_“Sos vos, Socorro, sos vos.”Mi historia es sencilla. Somos tres hermanas, pero hace tiempo que dejamos de ser una familia. Espero que no les moleste, que los trate así. Digo, como público. Es provisorio. Si quieren les cuento...
Somos tres. Pero, una sabemos, es adoptada. Nacimos trillizas pero una de nosotras murió en el parto. Mamá estaba desconsolada, y no podía disfrutar de ninguna de nosotras sabiendo que siempre le faltaría una, no importaba cuál. Así que inició los trámites de adopción todavía desde la clínica. Había sido un parto muy difícil. Todo esto contado por papá, que también tuvo lo suyo. Mejor no tocar el tema. Así es que a los pocos días, éramos de nuevo tres bebas, en casa. Mamá y su marido tomaron la decisión y fueron inflexibles, adamantinos: nunca dijeron quién era la adoptada.Y nos quisieron a las tres por igual. Con un amor que apenas podría haber alcanzado para una sola.
Nos llamaron María Socorro, María Brujas y maría Axila. Yo soy Socorro, pero no tengo pruebas para decir que sea la primera. O la legítima. María Axila ha estudiado un poco de todo, y siempre fue muy buena en lo que se propuso. Así que teniendo en cuenta la vulgaridad de papá y mamá nosotras dos siempre sospechamos de ella. Ahora mismo tiene un programa de televisión. Enseña fonética, filología comparada, esas cosas.
(Al teléfono)
Y la otra también. Idiota. Solo espero que se muera antes que nosotras dos, y que tenga un velorio sofisticado, y que el entierro sea un desfile de capelinas, y que sea lejos, y que llueva.

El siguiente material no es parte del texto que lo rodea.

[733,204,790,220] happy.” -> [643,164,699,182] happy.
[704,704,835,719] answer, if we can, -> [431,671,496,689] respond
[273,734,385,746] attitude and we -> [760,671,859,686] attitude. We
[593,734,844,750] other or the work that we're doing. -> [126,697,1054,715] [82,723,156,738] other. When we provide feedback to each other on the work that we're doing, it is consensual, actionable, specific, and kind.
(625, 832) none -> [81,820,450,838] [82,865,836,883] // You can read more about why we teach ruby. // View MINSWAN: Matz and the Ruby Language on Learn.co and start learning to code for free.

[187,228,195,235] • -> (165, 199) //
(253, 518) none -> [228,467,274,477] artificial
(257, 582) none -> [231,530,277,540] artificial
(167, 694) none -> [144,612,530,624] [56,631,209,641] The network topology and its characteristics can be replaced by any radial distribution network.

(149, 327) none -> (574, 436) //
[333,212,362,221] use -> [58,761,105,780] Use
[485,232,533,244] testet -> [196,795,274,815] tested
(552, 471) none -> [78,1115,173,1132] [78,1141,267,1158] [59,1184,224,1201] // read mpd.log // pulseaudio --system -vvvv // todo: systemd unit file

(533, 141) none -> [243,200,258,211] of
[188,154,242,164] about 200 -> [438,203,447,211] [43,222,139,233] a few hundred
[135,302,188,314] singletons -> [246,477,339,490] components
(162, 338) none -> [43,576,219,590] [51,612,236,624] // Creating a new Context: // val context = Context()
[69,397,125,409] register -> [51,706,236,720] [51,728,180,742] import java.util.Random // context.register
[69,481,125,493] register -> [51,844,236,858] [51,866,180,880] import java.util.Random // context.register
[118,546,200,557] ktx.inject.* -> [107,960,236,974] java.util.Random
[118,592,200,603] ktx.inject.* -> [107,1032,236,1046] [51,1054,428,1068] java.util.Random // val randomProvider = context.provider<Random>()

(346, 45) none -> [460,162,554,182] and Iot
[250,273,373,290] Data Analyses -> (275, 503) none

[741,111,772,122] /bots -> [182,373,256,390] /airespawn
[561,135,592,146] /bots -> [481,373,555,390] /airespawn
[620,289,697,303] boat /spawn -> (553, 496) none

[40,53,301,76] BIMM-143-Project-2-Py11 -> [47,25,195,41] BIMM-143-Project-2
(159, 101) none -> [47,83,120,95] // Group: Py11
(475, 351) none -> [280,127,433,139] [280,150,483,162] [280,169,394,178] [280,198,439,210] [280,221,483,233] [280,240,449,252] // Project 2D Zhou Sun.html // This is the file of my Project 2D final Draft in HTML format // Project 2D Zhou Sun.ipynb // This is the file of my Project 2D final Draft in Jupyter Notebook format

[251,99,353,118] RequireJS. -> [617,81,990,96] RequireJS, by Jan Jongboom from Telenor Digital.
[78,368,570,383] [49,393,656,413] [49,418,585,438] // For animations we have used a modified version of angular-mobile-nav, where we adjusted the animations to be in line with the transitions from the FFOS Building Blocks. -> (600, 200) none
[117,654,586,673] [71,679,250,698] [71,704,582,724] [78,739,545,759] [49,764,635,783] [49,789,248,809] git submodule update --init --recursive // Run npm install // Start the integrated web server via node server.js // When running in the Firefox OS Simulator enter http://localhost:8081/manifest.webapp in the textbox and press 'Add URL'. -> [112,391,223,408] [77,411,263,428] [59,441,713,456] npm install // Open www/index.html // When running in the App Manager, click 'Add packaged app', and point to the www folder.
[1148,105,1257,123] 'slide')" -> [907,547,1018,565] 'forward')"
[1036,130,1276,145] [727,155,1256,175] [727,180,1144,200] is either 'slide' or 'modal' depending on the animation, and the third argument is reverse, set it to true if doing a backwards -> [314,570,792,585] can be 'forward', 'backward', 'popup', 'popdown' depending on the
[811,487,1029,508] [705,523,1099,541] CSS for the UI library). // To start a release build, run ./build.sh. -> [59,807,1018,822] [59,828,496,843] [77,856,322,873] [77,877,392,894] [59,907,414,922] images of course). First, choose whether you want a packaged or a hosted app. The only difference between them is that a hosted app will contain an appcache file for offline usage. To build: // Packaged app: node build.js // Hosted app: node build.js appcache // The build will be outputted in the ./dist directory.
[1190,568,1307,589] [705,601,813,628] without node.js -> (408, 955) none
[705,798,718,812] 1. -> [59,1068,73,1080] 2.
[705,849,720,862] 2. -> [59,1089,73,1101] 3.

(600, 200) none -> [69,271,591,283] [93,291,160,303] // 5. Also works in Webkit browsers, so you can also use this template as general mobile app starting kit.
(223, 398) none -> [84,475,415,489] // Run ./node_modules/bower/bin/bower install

Sí, todo esto último son imágenes, imágenes generadoras de posibilidades. Soy escritora. Entonces utilizo la irritación que siempre me provoca mi hermana, no se si es mi hermana…esa inútil. No puede dejar de molestarme, de la misma manera que no puede dejar el cigarrillo. Yo soy fóbica al cigarrillo. Cuando María prende uno hace exactamente veintisiete movimientos inútiles de lucimiento personal. Llamo lucimiento personal a que por ejemplo: entrecierra los ojos, casi como si sedujera a un chancho al borde del tejado para que no se arroje. Se acaricia a penas el mentón con el canto del pulgar de la mano que sostiene el cigarrillo, como si pensara algo, algo que evidentemente no ocurre nunca. La mano que sostiene el encendedor juguetea apenas con él como si arremangara a un miembro masculino firme y erecto, dispuesta a regar de placer. Frunce el ceño, acompañando la llama, como si se reprodujera un temor primitivo, como si fuera una estúpida hembra en la caverna viendo caer el rayo que acaba con el bosque de sequoias.
Odio ver fumar.
De "La extravagancia", de Rafael Spregelburd.